=== Begin Enclosure ===
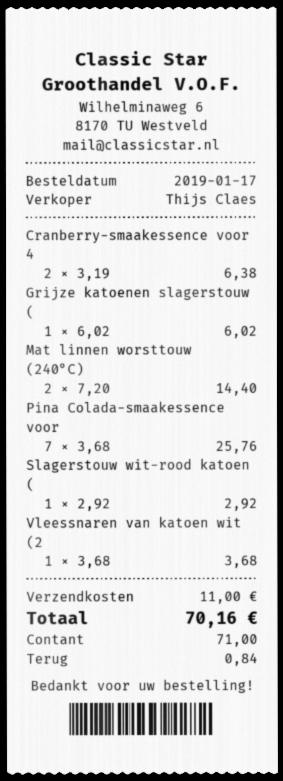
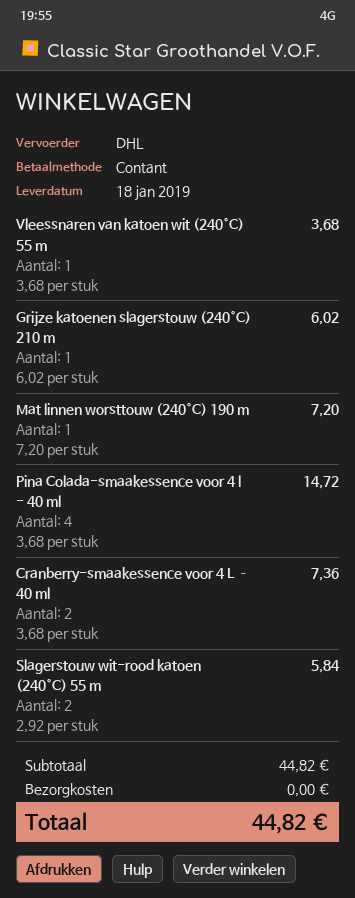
Cranberry-smaakessence voor 4: 2 x 3.19 = 6.38 -> 2 x 3.68 = 7.36
Mat linnen worsttouw (240°C): 2 x 7.20 = 14.40 -> 1 x 7.20 = 7.20
Pina Colada-smaakessence voor: 7 x 3.68 = 25.76 -> 4 x 3.68 = 14.72
Slagerstouw wit-rood katoen (: 1 x 2.92 = 2.92 -> 2 x 2.92 = 5.84
shipping: 11.00 -> 0.00
total: 70.16 -> 44.82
=== End Enclosure ===
What you need to do:
Output the full set of records above without changing a word, and drop the images.

Completed task:
Cranberry-smaakessence voor 4: 2 x 3.19 = 6.38 -> 2 x 3.68 = 7.36
Mat linnen worsttouw (240°C): 2 x 7.20 = 14.40 -> 1 x 7.20 = 7.20
Pina Colada-smaakessence voor: 7 x 3.68 = 25.76 -> 4 x 3.68 = 14.72
Slagerstouw wit-rood katoen (: 1 x 2.92 = 2.92 -> 2 x 2.92 = 5.84
shipping: 11.00 -> 0.00
total: 70.16 -> 44.82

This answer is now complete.